**Exercise aim:** Everything in the listing below should be repeated verbatim, apart from the pictures.

**Material supplied:**
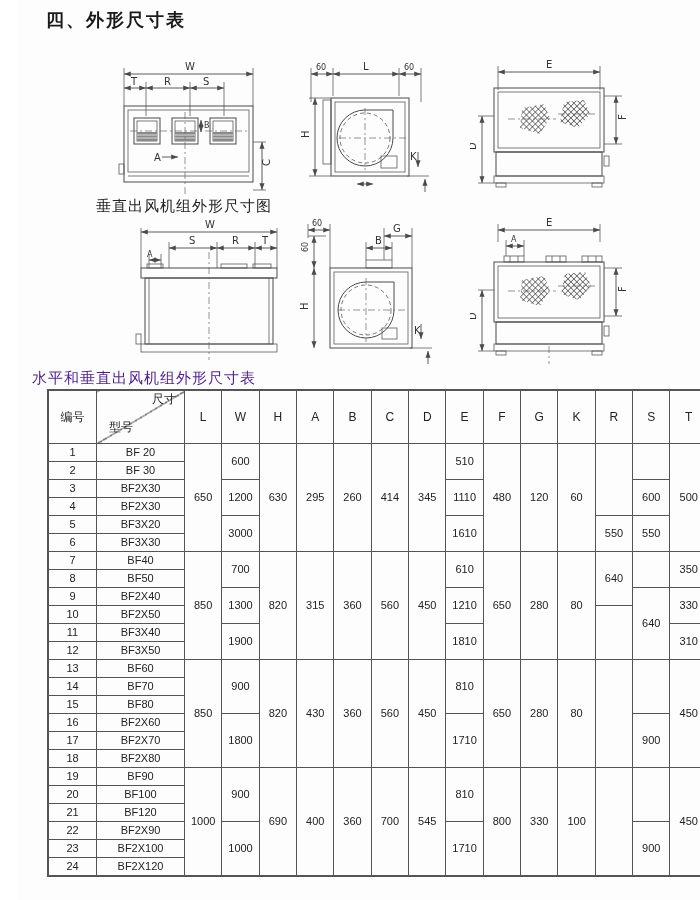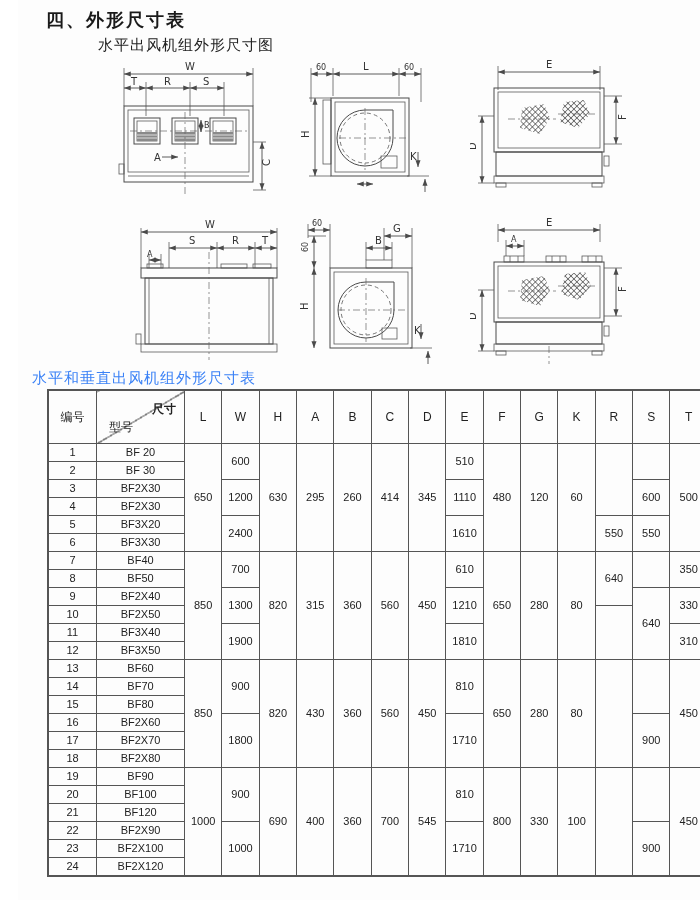"水平出风机组外形尺寸图" div.sub-title { html: <div>水平出风机组外形尺寸图</div> -> none }
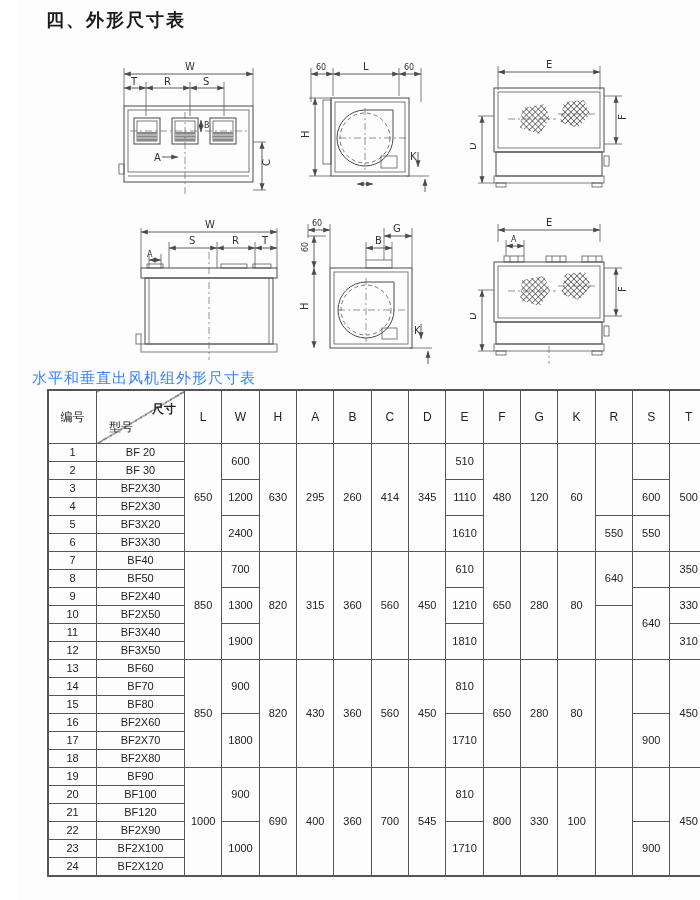"垂直出风机组外形尺寸图" div.sub-title { html: none -> <div>垂直出风机组外形尺寸图</div> }
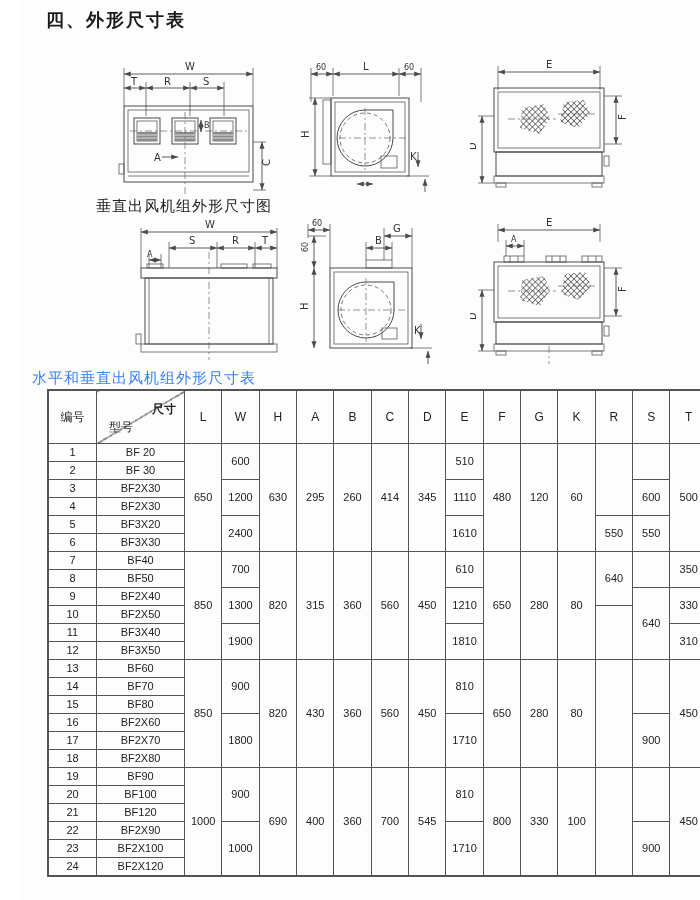"水平和垂直出风机组外形尺寸表" .tbl-caption { color: #3b82f6 -> #4c1d95 }
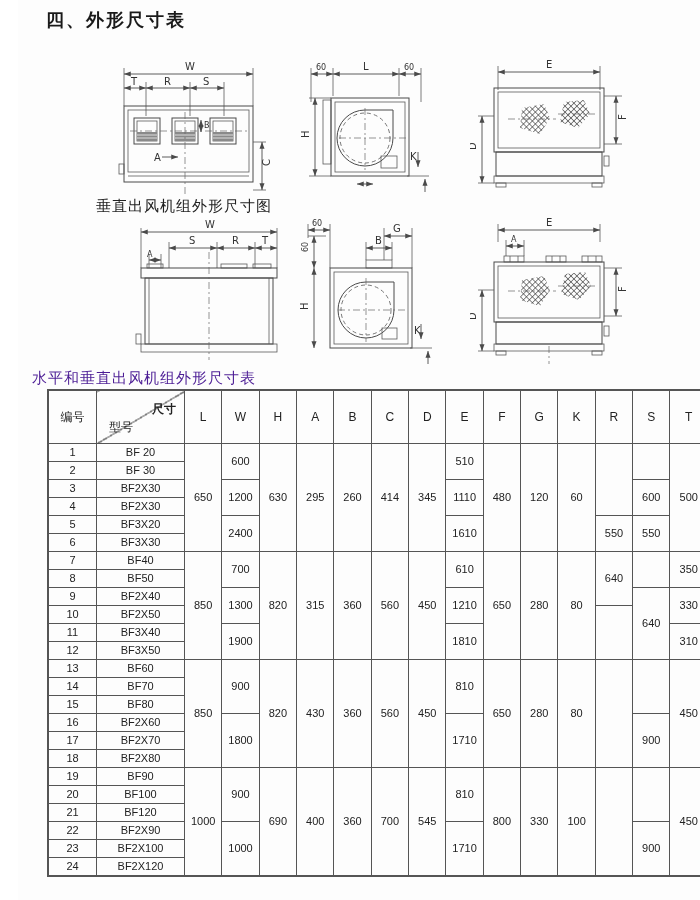"尺寸" th.diag-cell .tr-lab { font-weight: bold -> none; top: 10px -> 0 }
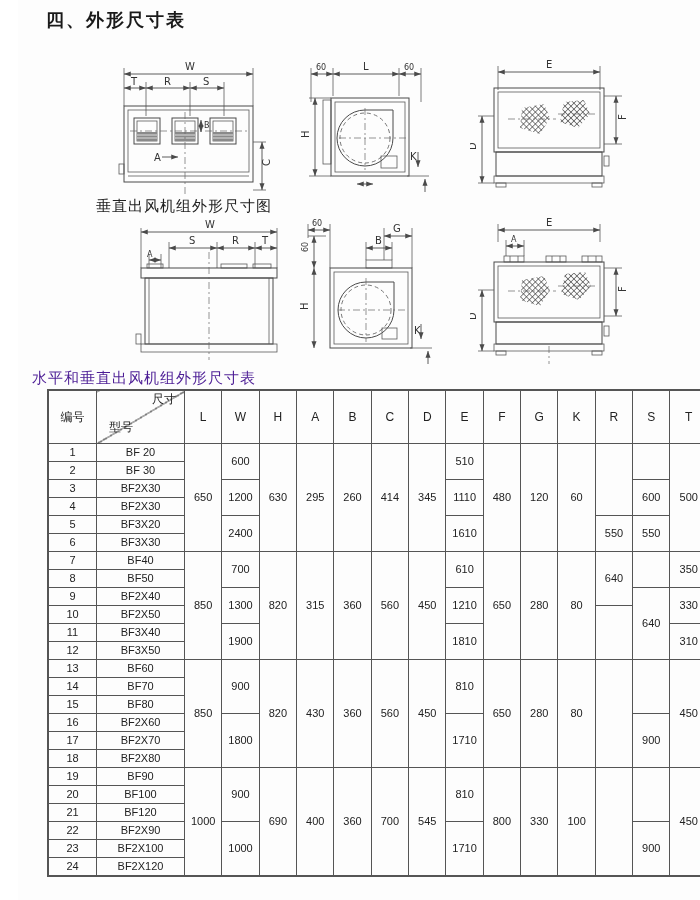"2400" td { text: 2400 -> 3000 }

**Final answer:**
"水平出风机组外形尺寸图" div.sub-title { html: <div>水平出风机组外形尺寸图</div> -> none }
"垂直出风机组外形尺寸图" div.sub-title { html: none -> <div>垂直出风机组外形尺寸图</div> }
"水平和垂直出风机组外形尺寸表" .tbl-caption { color: #3b82f6 -> #4c1d95 }
"尺寸" th.diag-cell .tr-lab { font-weight: bold -> none; top: 10px -> 0 }
"2400" td { text: 2400 -> 3000 }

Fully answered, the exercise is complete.